Hay un cierto “orden mágico” que anhela cualquier sociedad y la eficacia del estadista consiste en aportar esa sensación sin usar el garrote, los gases ni las balas, así sean de goma. El orden de la globalización es la guerra, no la solidaridad. Por eso es que nadie pudo apreciar hasta el momento de los supuestos dividendos que implicaba “el fin de la historia” y los refugiados de Nueva Orleans se quejan del perezoso socorro del gobierno federal que encabeza George W. Bush, comandante en jefe de las fuerzas armadas norteamericanas. Irak y Nueva Orleans son emblemas del orden globalizador. Ese tipo de orden horroriza a buena parte de las mismas clases medias y altas que reivindican la seguridad urbana como un bien supremo.
La decisión del gobierno nacional de hacer impresionantes cordones de uniformados para impedir algunos actos rituales de protesta de algunos núcleos minoritarios, como el que prohibió ayer que la marcha de protesta llegara a la Plaza de Mayo, también está contaminado por la temporada electoral, ya que trata de complacer a esas encuestas de opinión sobre el “orden mágico”. Daba la impresión que había tantos escudos y garrotes como manifestantes, lo cual a simple vista resultaba un tanto desmesurado. Cierto es que impidieron que llegaran a Plaza de Mayo, pero habría que recordar que ese espacio por tradición es de dominio público, más aún, le pertenece al movimiento popular. ¿Qué pasará el jueves próximo si los mismos que ayer se movilizaron deciden acompañar a las Madres? ¿Este gobierno, ufano de su compromiso con los derechos humanos, les impedirá el paso?
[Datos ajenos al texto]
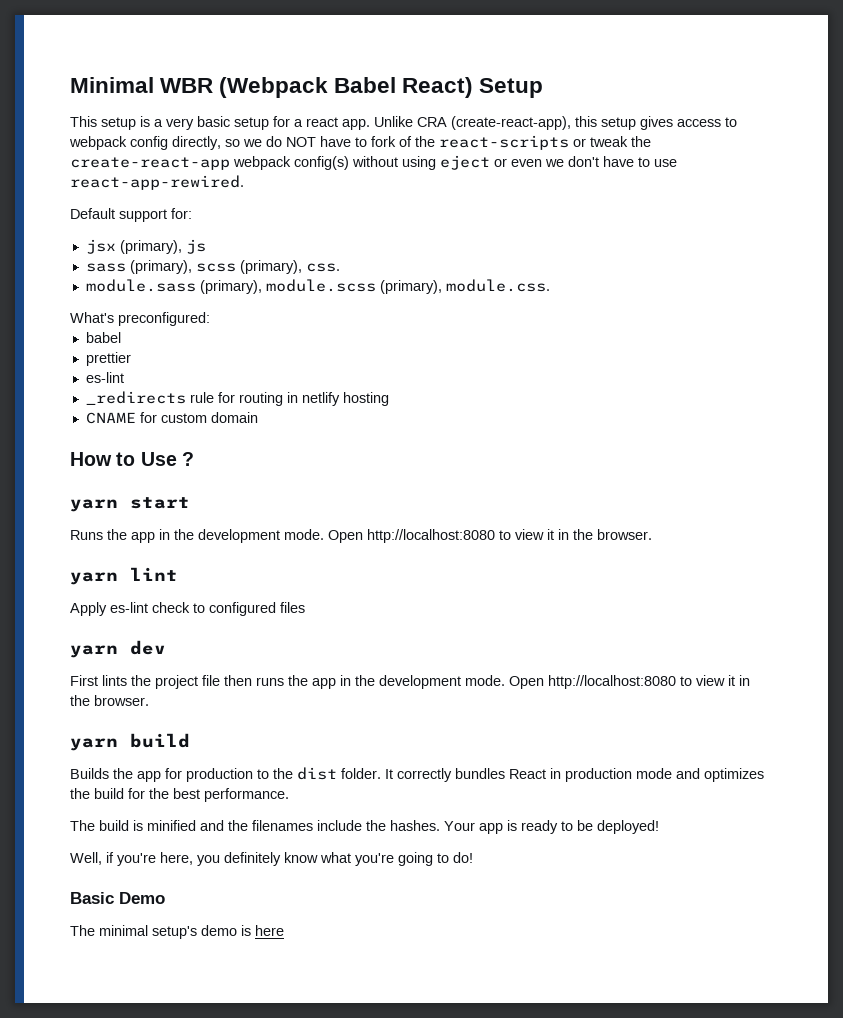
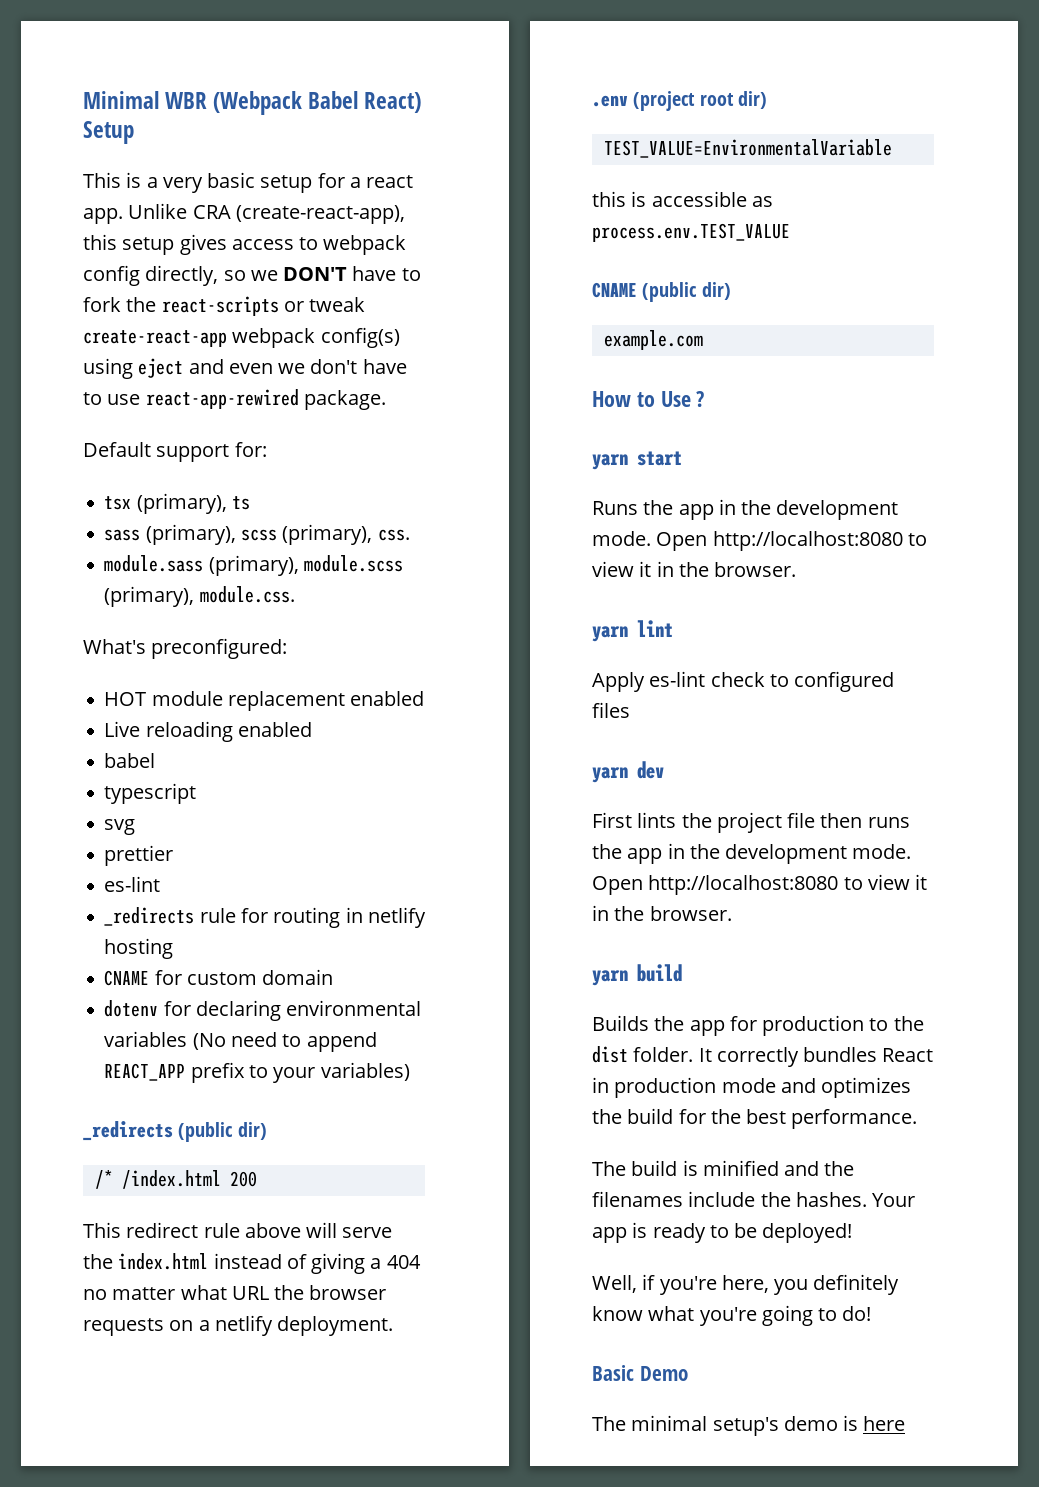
- This setup is a very basic setup for a react app.
+ This is a very basic setup for a react app.
- Unlike CRA (create-react-app), this setup gives access to webpack config directly, so we do NOT have to fork of the react-scripts or tweak the create-react-app webpack config(s) without using eject or even we don't have to use react-app-rewired.
+ Unlike CRA (create-react-app), this setup gives access to webpack config directly, so we DON'T have to fork the react-scripts or tweak create-react-app webpack config(s) using eject and even we don't have to use react-app-rewired package.
- jsx (primary), js
+ tsx (primary), ts
+ HOT module replacement enabled
+ Live reloading enabled
+ typescript
+ svg
+ dotenv for declaring environmental variables (No need to append REACT_APP prefix to your variables)
+ _redirects (public dir)
+ /* /index.html 200
+ This redirect rule above will serve the index.html instead of giving a 404 no matter what URL the browser requests on a netlify deployment.
+ .env (project root dir)
+ TEST_VALUE=EnvironmentalVariable
+ this is accessible as process.env.TEST_VALUE
+ CNAME (public dir)
+ example.com

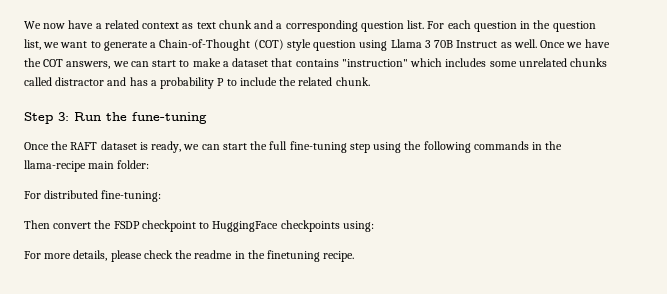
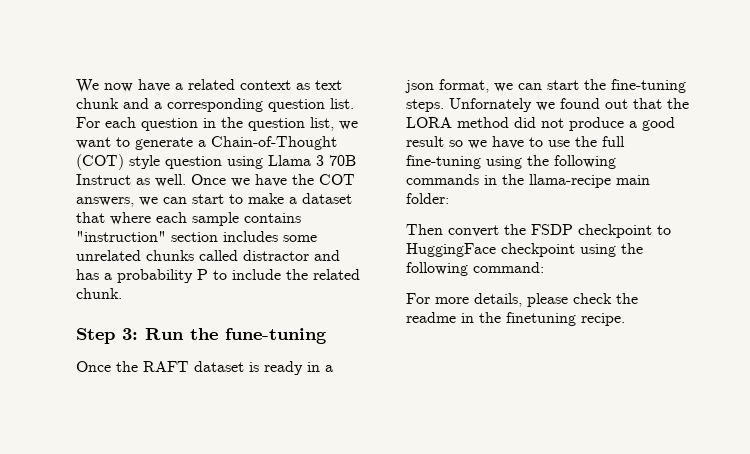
- Once we have the COT answers, we can start to make a dataset that contains "instruction" which includes some unrelated chunks called distractor and has a probability P to include the related chunk.
+ Once we have the COT answers, we can start to make a dataset that where each sample contains "instruction" section includes some unrelated chunks called distractor and has a probability P to include the related chunk.
- Once the RAFT dataset is ready, we can start the full fine-tuning step using the following commands in the llama-recipe main folder:
+ Once the RAFT dataset is ready in a json format, we can start the fine-tuning steps. Unfornately we found out that the LORA method did not produce a good result so we have to use the full fine-tuning using the following commands in the llama-recipe main folder:
- For distributed fine-tuning:
- Then convert the FSDP checkpoint to HuggingFace checkpoints using:
+ Then convert the FSDP checkpoint to HuggingFace checkpoint using the following command:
Por eso, que el ministro del Interior no celebre el desenlace de la víspera como un éxito, como no lo es tampoco la decisión de una parte del conglomerado Aníbal Verón de retirarse de las calles en busca de abrir el diálogo con el Presidente. No hay vencedores ni vencidos, sino caminos de tolerancia recíproca y de justicia, en suma, de madurez política en la democracia. Sin magias.